Web page edit records:
● ● ● ●

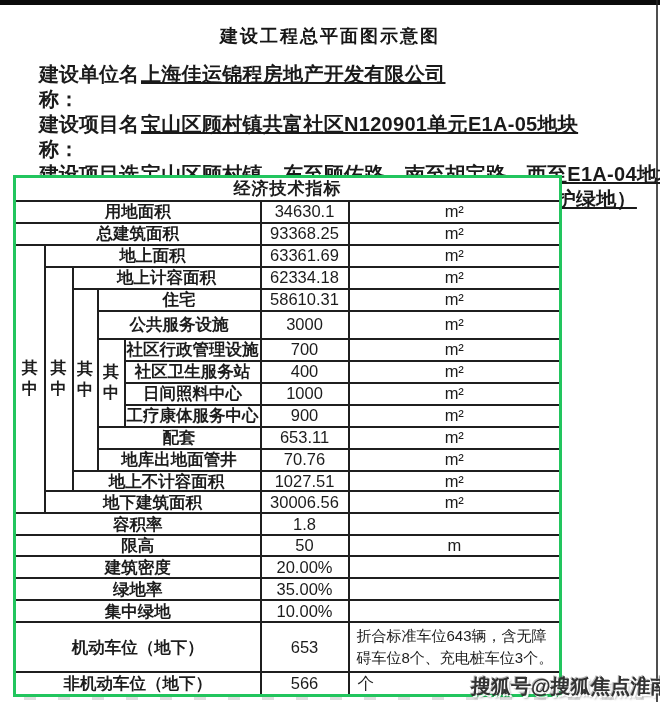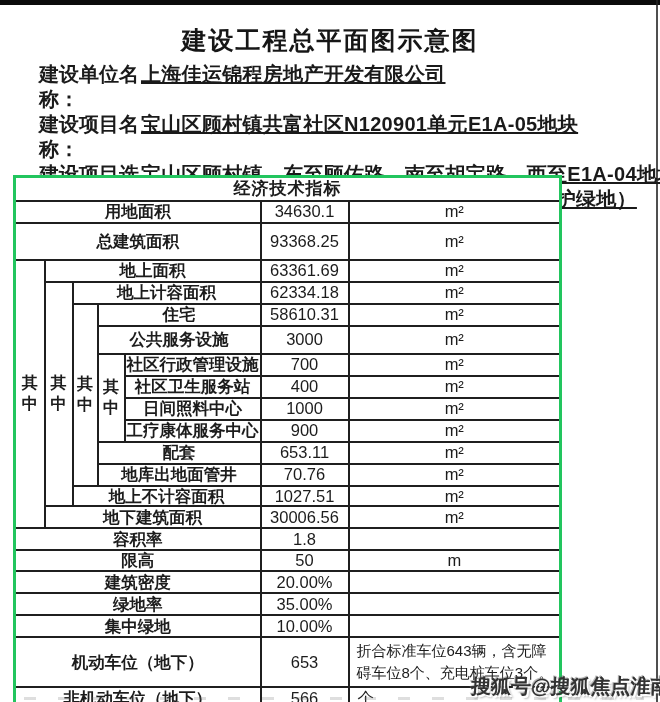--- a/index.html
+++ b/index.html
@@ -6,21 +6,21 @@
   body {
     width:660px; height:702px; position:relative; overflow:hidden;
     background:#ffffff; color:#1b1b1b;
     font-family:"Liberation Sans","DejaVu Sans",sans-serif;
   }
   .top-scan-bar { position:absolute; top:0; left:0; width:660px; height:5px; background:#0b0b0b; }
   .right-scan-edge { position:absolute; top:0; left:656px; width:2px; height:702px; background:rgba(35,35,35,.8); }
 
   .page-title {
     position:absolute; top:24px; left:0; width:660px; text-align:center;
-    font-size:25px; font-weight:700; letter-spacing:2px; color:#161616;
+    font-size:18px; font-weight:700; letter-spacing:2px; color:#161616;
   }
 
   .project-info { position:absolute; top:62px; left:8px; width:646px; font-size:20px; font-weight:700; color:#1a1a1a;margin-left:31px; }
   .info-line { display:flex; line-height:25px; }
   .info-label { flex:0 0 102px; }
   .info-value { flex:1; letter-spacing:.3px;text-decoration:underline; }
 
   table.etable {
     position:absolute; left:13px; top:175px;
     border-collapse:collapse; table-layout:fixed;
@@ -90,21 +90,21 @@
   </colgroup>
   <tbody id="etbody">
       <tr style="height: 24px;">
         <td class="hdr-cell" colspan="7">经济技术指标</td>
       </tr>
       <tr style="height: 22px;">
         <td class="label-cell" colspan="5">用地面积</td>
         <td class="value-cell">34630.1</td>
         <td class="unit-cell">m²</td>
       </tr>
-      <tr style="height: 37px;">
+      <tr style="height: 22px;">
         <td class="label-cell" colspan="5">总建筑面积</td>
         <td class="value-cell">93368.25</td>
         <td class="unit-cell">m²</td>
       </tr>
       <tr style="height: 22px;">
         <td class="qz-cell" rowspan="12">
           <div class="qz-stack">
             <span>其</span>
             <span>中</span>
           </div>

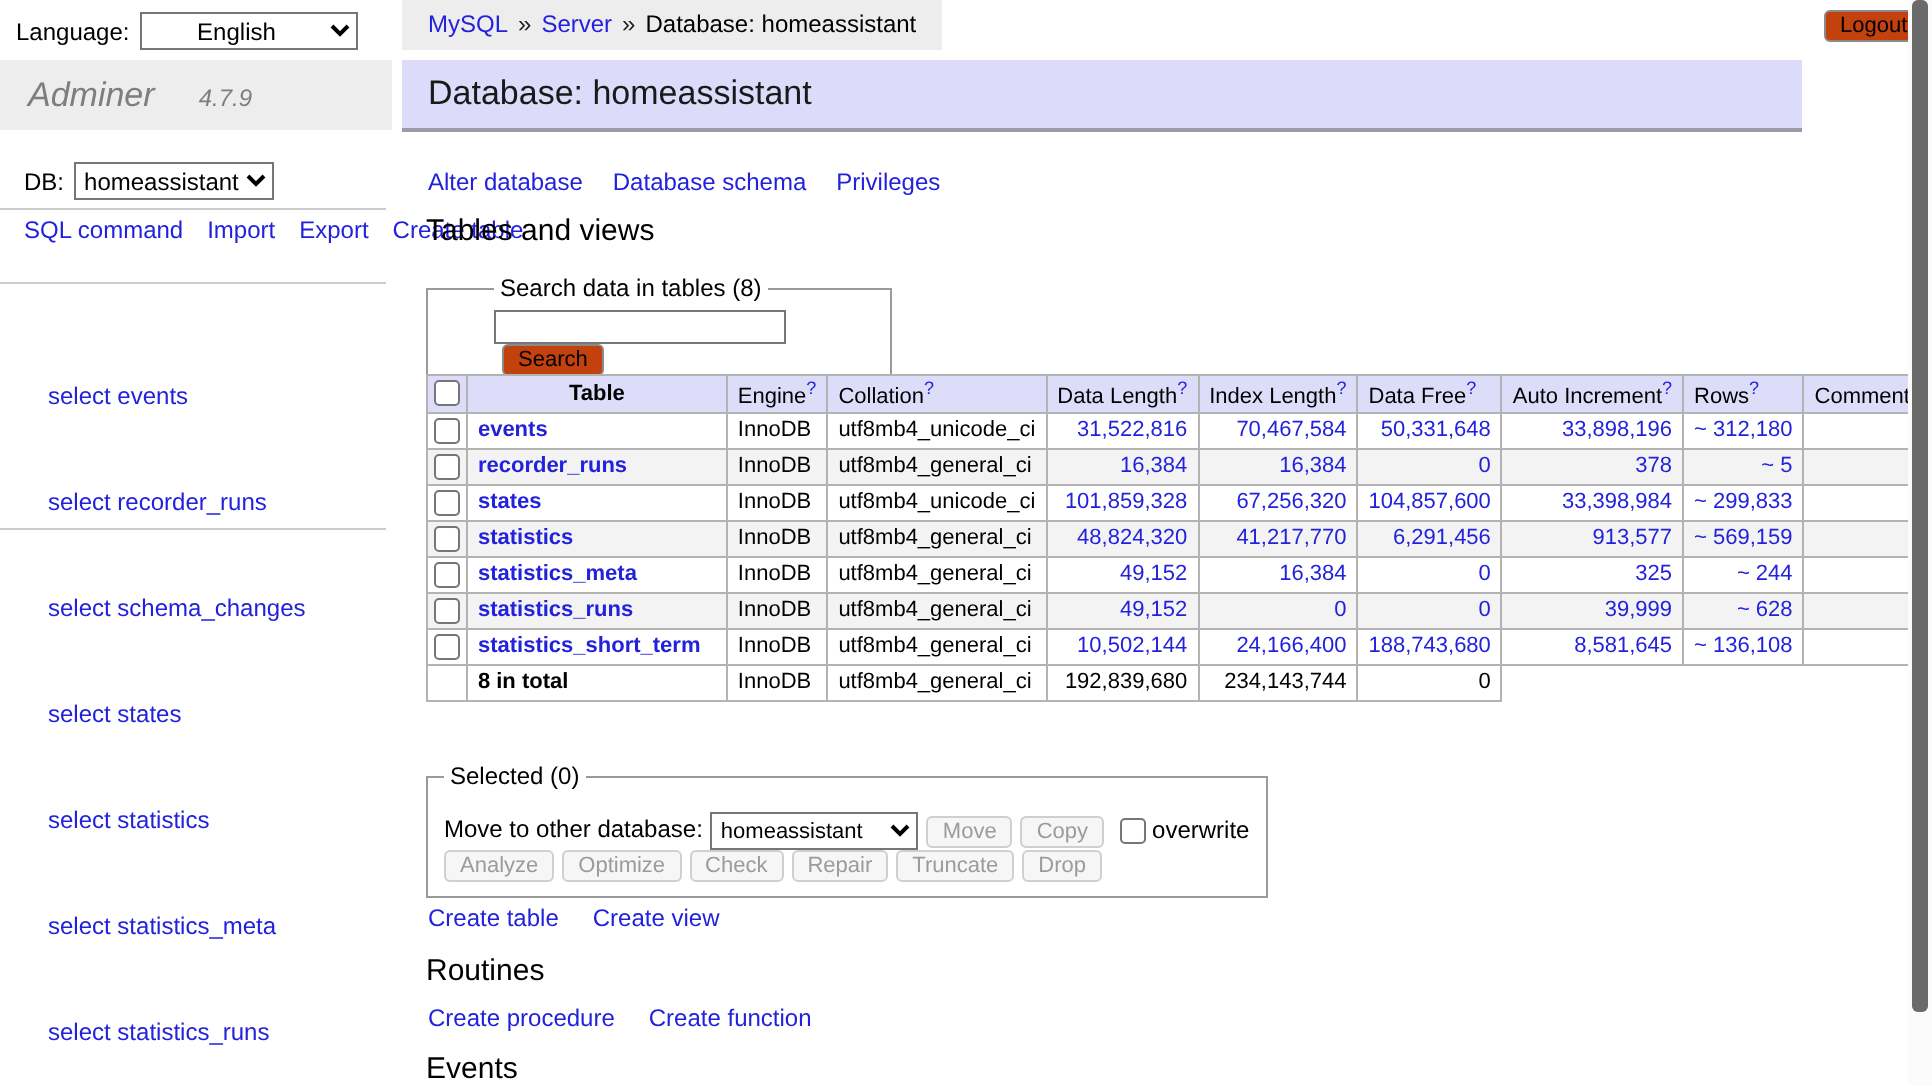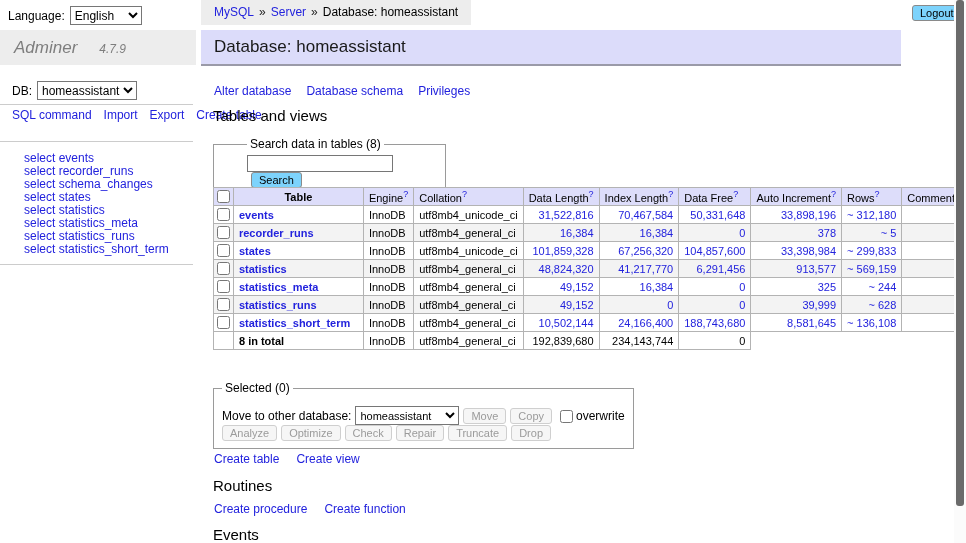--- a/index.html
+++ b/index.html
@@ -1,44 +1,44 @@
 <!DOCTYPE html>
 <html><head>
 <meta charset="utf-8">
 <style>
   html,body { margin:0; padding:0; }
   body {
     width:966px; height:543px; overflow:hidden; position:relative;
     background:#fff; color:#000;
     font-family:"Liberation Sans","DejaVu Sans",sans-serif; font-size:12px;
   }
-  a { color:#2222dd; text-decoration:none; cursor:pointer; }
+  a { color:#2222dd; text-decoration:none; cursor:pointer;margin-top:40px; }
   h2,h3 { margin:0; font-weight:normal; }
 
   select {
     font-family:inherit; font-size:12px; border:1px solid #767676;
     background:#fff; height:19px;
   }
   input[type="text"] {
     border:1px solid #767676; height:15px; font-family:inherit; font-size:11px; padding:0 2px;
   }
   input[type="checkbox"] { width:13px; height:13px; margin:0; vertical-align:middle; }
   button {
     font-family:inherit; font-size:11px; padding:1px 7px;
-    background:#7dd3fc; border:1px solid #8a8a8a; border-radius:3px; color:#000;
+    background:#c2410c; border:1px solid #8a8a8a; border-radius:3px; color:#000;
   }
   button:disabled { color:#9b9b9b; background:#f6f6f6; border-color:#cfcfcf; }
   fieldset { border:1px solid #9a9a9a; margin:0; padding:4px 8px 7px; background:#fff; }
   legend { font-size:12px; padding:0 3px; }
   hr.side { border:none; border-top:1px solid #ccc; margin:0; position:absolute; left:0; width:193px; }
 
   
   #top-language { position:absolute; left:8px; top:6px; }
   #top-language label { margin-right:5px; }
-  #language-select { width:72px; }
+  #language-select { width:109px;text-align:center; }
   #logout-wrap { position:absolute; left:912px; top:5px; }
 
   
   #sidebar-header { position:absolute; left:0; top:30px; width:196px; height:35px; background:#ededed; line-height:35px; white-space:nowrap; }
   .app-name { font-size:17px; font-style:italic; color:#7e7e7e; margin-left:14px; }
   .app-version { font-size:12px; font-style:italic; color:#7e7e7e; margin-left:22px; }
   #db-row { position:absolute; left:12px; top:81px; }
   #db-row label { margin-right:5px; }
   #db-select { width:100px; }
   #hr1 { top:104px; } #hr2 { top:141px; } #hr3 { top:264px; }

● ● ● ●

* What is being asked *
Figure out how many lines of the data above include "italic", then give the number and nothing more.

* Result of the exercise *
2